Los categóricos análisis sobre los detonantes externos de los acontecimientos de estos días, expuestos no solo por las más altas autoridades nacionales, sino hasta por analistas internacionales, revelan los contornos siniestros de eso que desde hace bastante tiempo se identifica en este archipiélago como una verdadera maquinaria de odio, que encontró pasto fresco donde cebarse en las monopólicas redes sociales, donde imperan, como atestiguamos ahora mismo, las mismas reglas de chantaje y doble rasero del mundo físico.
A los actuales vociferantes del odio y la maldad contra Cuba desde Miami y otros confines del globo les sirve muy bien la definición que sobre ellos hiciera hace muy poco el intelectual Abel Prieto Jiménez. Se trata de los «voluntarios cubanos del siglo XXI»; émulos de aquellos que, sedientos de sangre y traicionando el sueño libertario de su patria, provocaron al crimen horrendo del 27 de noviembre de 1871 contra los ocho estudiantes de Medicina, algo que no podemos rememorar como un simple rito conmemorativo de todos los años.

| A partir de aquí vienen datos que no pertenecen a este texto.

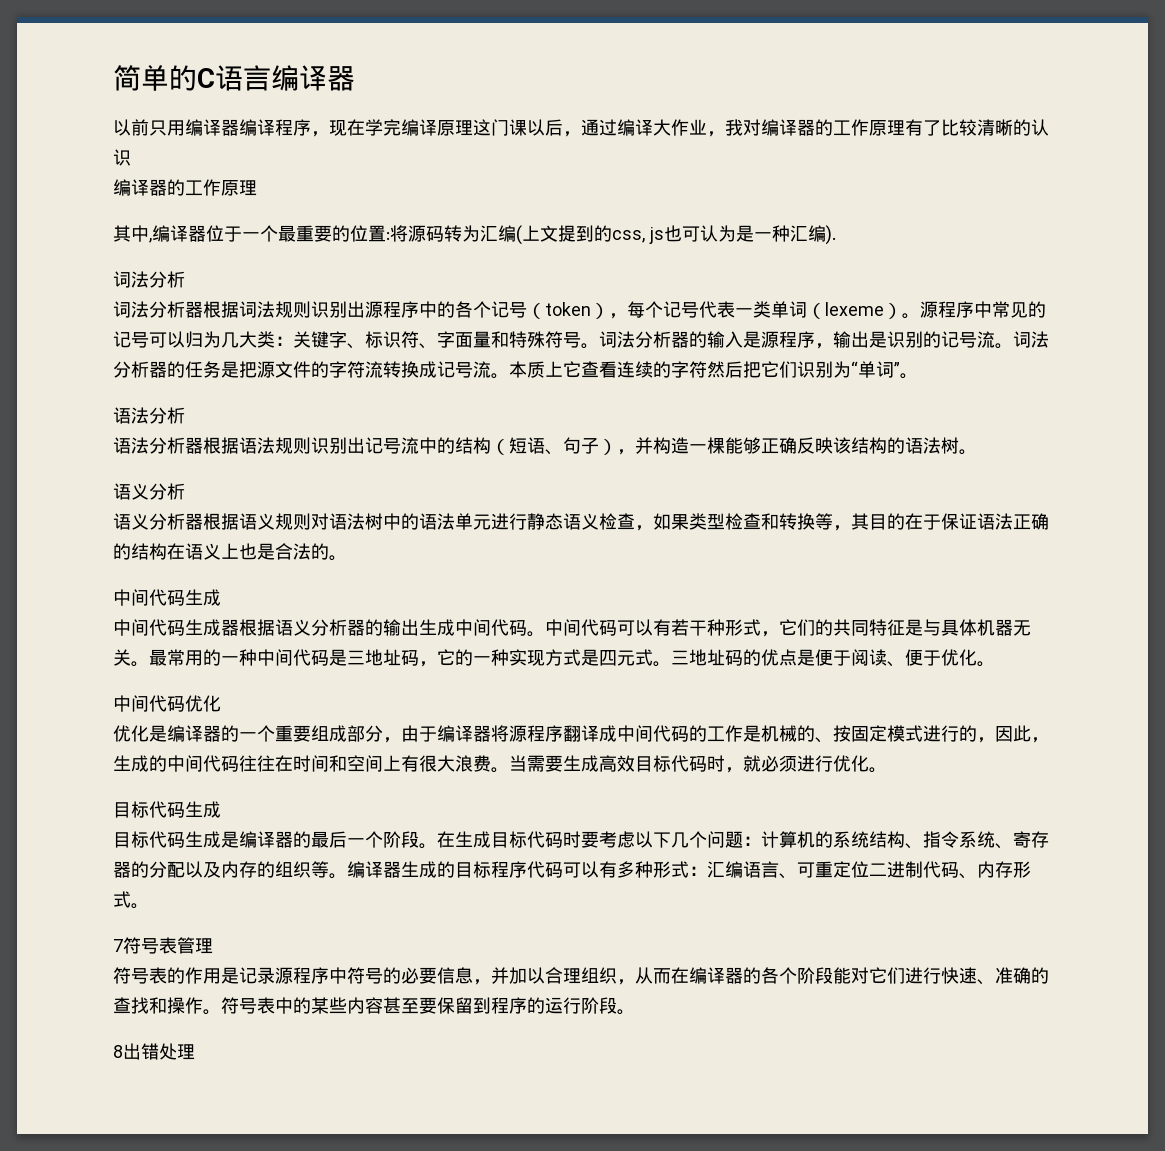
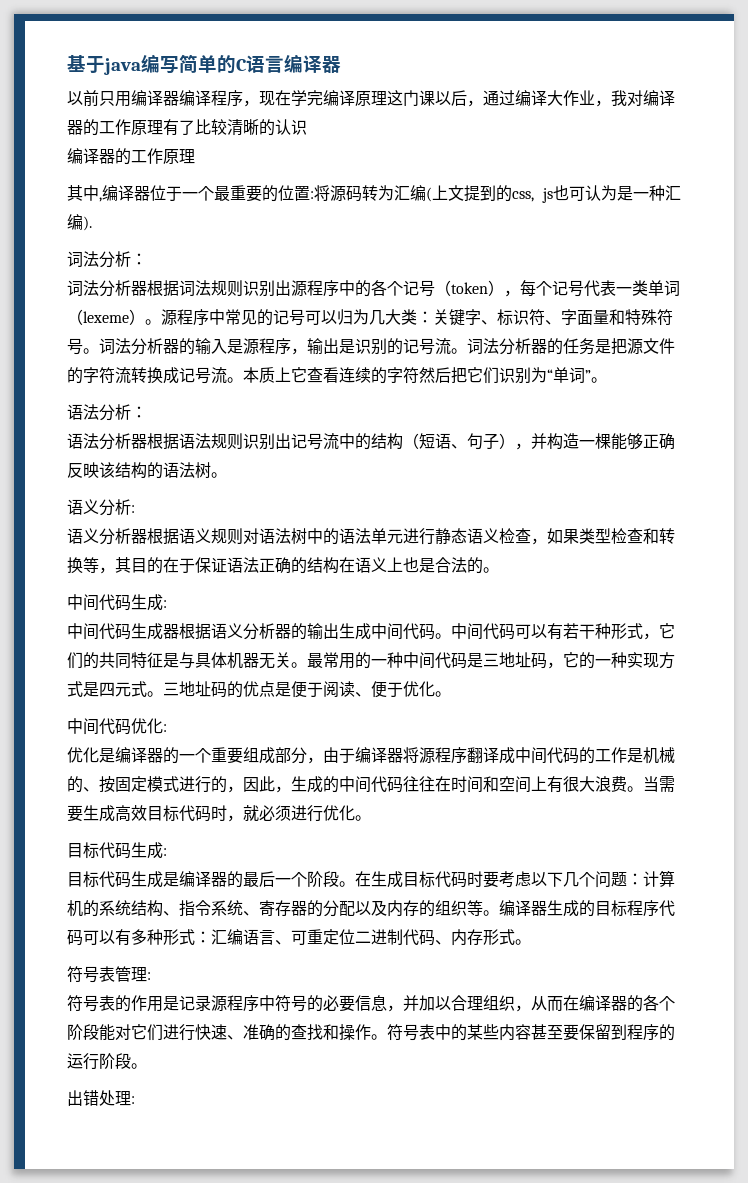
(113, 78) none -> [67,54,179,75] 基于java编写
(185, 279) none -> [131,253,147,265] ：
(185, 415) none -> [131,406,147,418] ：
(185, 491) none -> [131,505,135,513] :
(221, 597) none -> [163,600,167,608] :
(221, 703) none -> [163,724,167,732] :
(221, 809) none -> [163,848,167,856] :
[113,939,123,952] 7 -> (531, 942) none
(213, 946) none -> [147,972,151,980] :
[113,1045,123,1058] 8 -> (147, 1066) none
(195, 1052) none -> [131,1096,135,1104] :

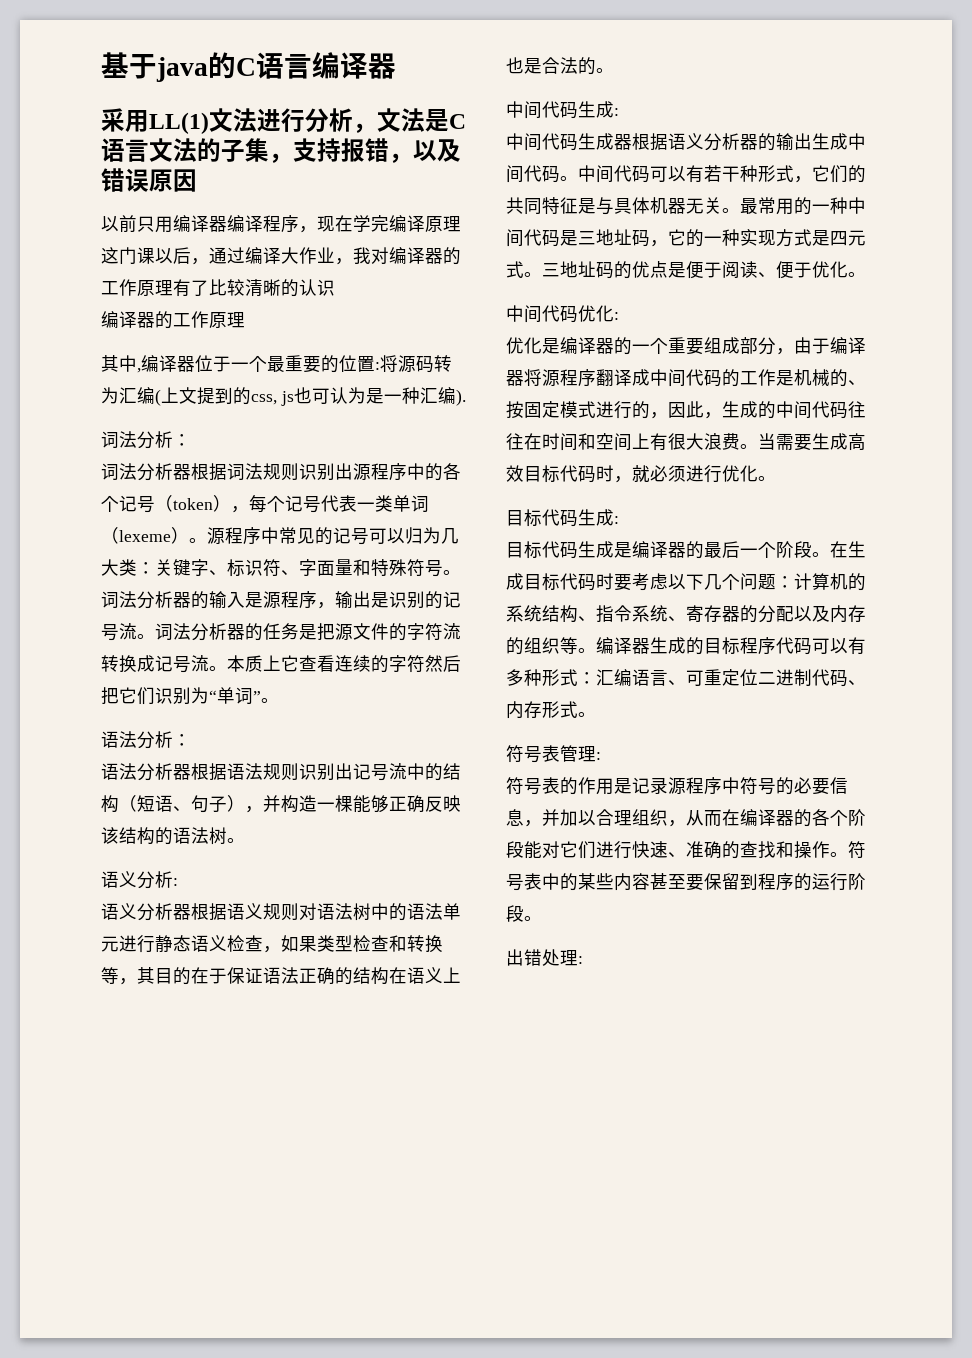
[141,54,217,74] 编写简单 -> (208, 69) none
(341, 64) none -> [101,108,466,134] [101,138,461,163] [101,168,197,192] // 采用LL(1)文法进行分析，文法是C语言文法的子集，支持报错，以及错误原因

En esta hora, es bueno repetirlo, no podemos olvidar a lo que ha conducido el rastro del odio en la historia cubana. Los motivos que compulsaron aquel crimen y otros muy punzantes, como el de Barbados, el bandidismo en el Escambray, o los de la dictadura de Fulgencio Batista, tienen mucho que decirnos ahora mismo, cuando junto a restarle sufrimientos y muertes al país, sometido a la gravísima tragedia de la COVID-19, nos acechan otros demonios económicos, políticos y sociales.
Todos esos factores, calcula con cinismo el Gobierno de Biden, combinados con el mantenimiento de las más de 240 medidas de cerco de Trump, podrían funcionar como el TNT perfecto para la implosión política que nunca lograron en el país. Bien estudiado, el odio político visceral en nuestra tierra, y sus consecuencias, siempre tuvo cuño extranjero, o la bajeza moral y poca disposición al sacrificio de los que pusieron siempre la suerte cubana en manos foráneas. Esos son los que claman hoy frenéticos, como los voluntarios españoles del siglo XIX, por una intervención militar en su Patria.

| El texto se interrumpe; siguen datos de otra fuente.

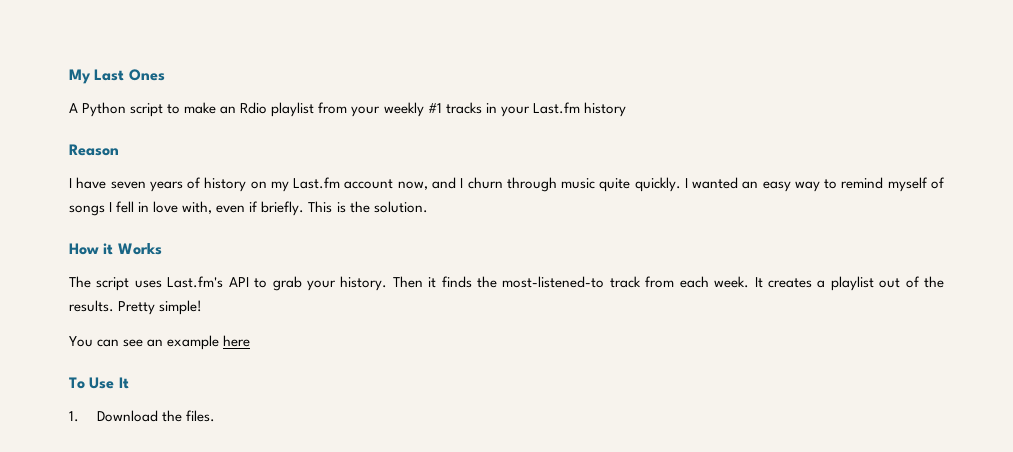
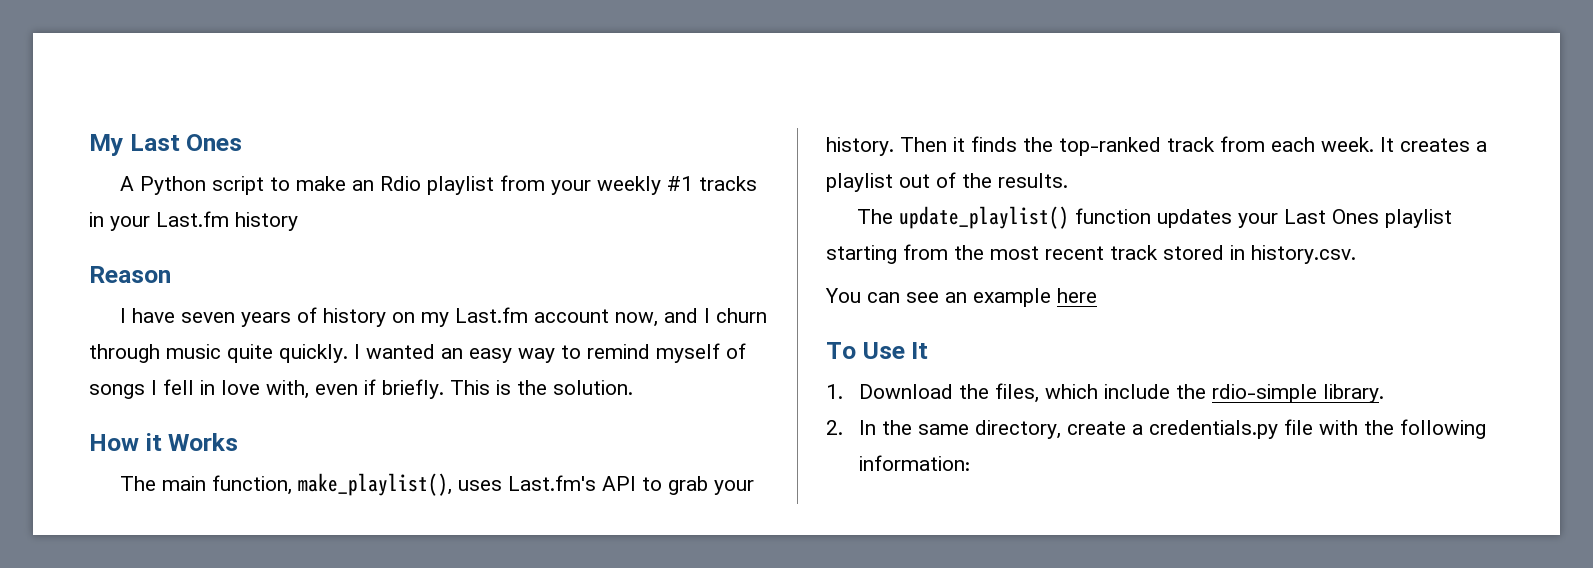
[96,277,130,291] script -> [161,473,452,496] main function, make_playlist(),
[502,276,605,288] most-listened-to -> [1059,137,1161,156] top-ranked
[118,300,203,315] Pretty simple! -> [856,206,1452,229] [826,244,1356,264] // The update_playlist() function updates your Last Ones playlist starting from the most recent track stored in history.csv.
[186,410,216,422] files. -> [995,383,1385,403] [826,419,1487,439] [859,455,971,471] files, which include the rdio-simple library. // 2. In the same directory, create a credentials.py file with the following information:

Cualquier somera incursión en redes serviría para percatarse, desde hace bastante tiempo, de la creciente obsesión porque los cubanos nos lancemos en manifestaciones a la calle, rompiendo con los mecanismos de discusión y contrapeso existentes —nunca perfectos o inmaculados—, pero que hasta hoy permitieron corregir los desajustes dentro del proyecto de la Revolución, sin tener que acudir a grandes fracturas o sacudidas sociales.

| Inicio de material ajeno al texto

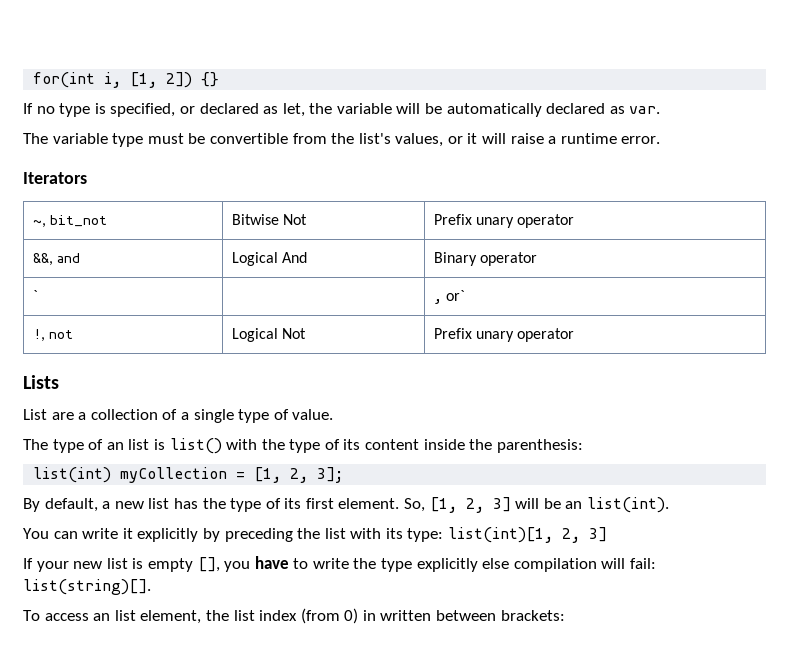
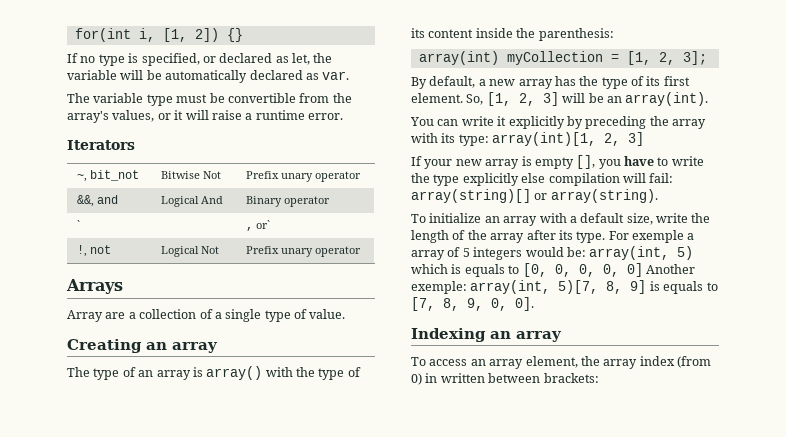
[358,133,391,144] list's -> [67,111,109,123] array's
[23,375,59,389] [23,409,47,420] Lists // List -> [66,279,123,294] [67,310,103,322] Arrays // Array
(334, 414) none -> [67,339,218,353] // Creating an array
[128,438,222,454] list is list() -> [156,366,263,380] array is array()
[33,467,112,483] list(int) -> [418,51,499,65] array(int)
[148,498,170,509] list -> [518,79,553,89] array
[587,497,670,513] list(int). -> [625,92,709,106] array(int).
[324,528,346,539] list -> [672,119,706,129] array
[448,527,554,543] list(int)[1, -> [492,132,597,146] array(int)[1,
[106,558,128,569] list -> [485,159,520,169] array
[23,579,151,595] list(string)[]. -> [411,189,658,203] [411,213,711,226] [411,230,695,243] [411,246,694,260] [411,263,695,277] [411,280,718,294] [411,297,534,311] [411,328,562,342] array(string)[] or array(string). // To initialize an array with a default size, write the length of the array after its type. For exemple a array of 5 integers would be: array(int, 5) which is equals to [0, 0, 0, 0, 0] Another exemple: array(int, 5)[7, 8, 9] is equals to [7, 8, 9, 0, 0]. // Indexing an array
[114,610,136,621] list -> [489,359,524,369] array
[233,610,255,621] list -> [603,359,638,369] array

Dejarnos arrastrar a estas últimas, en las condiciones de cerco político y económico y sometidos a todo tipo de traspié para hacer sucumbir el modelo social escogido por mayoritario consenso, servirían más a los viejos y sucios planes de sometimiento a poderes extranjeros que a alcanzar nuestros propósitos, por más sanos y justicieros que estos sean.
Las incitaciones a levantarse en las calles contra la discriminación racial, la violencia contra la mujer, por una ley de protección animal, por los derechos de los homosexuales, o los de otras minorías, entre diversos anhelos menos visibles, anteriores al oportunista SOS Cuba de la operación político-mediática en marcha, silencian o ignoran el reconocimiento explícito que las autoridades del país hacen de todas esas reivindicaciones, incluyendo las que alentaron las manifestaciones actuales. Precisamente por ellas se hizo la Revolución.
«Triste patria sería la que tuviese el odio por sostén», nos dejó dicho el siempre amoroso, hasta para convocar a los cubanos a la batalla por la libertad, Apóstol de Cuba. Ese es el sentimiento que, pasada la conmoción y hasta la confusión inicial de los sucesos recientes, invade a la mayoría noble, generosa y digna de este pueblo, que como gritaba en redes la periodista Rosa María Fernández, aspira a un país de amantes, no de «odiantes».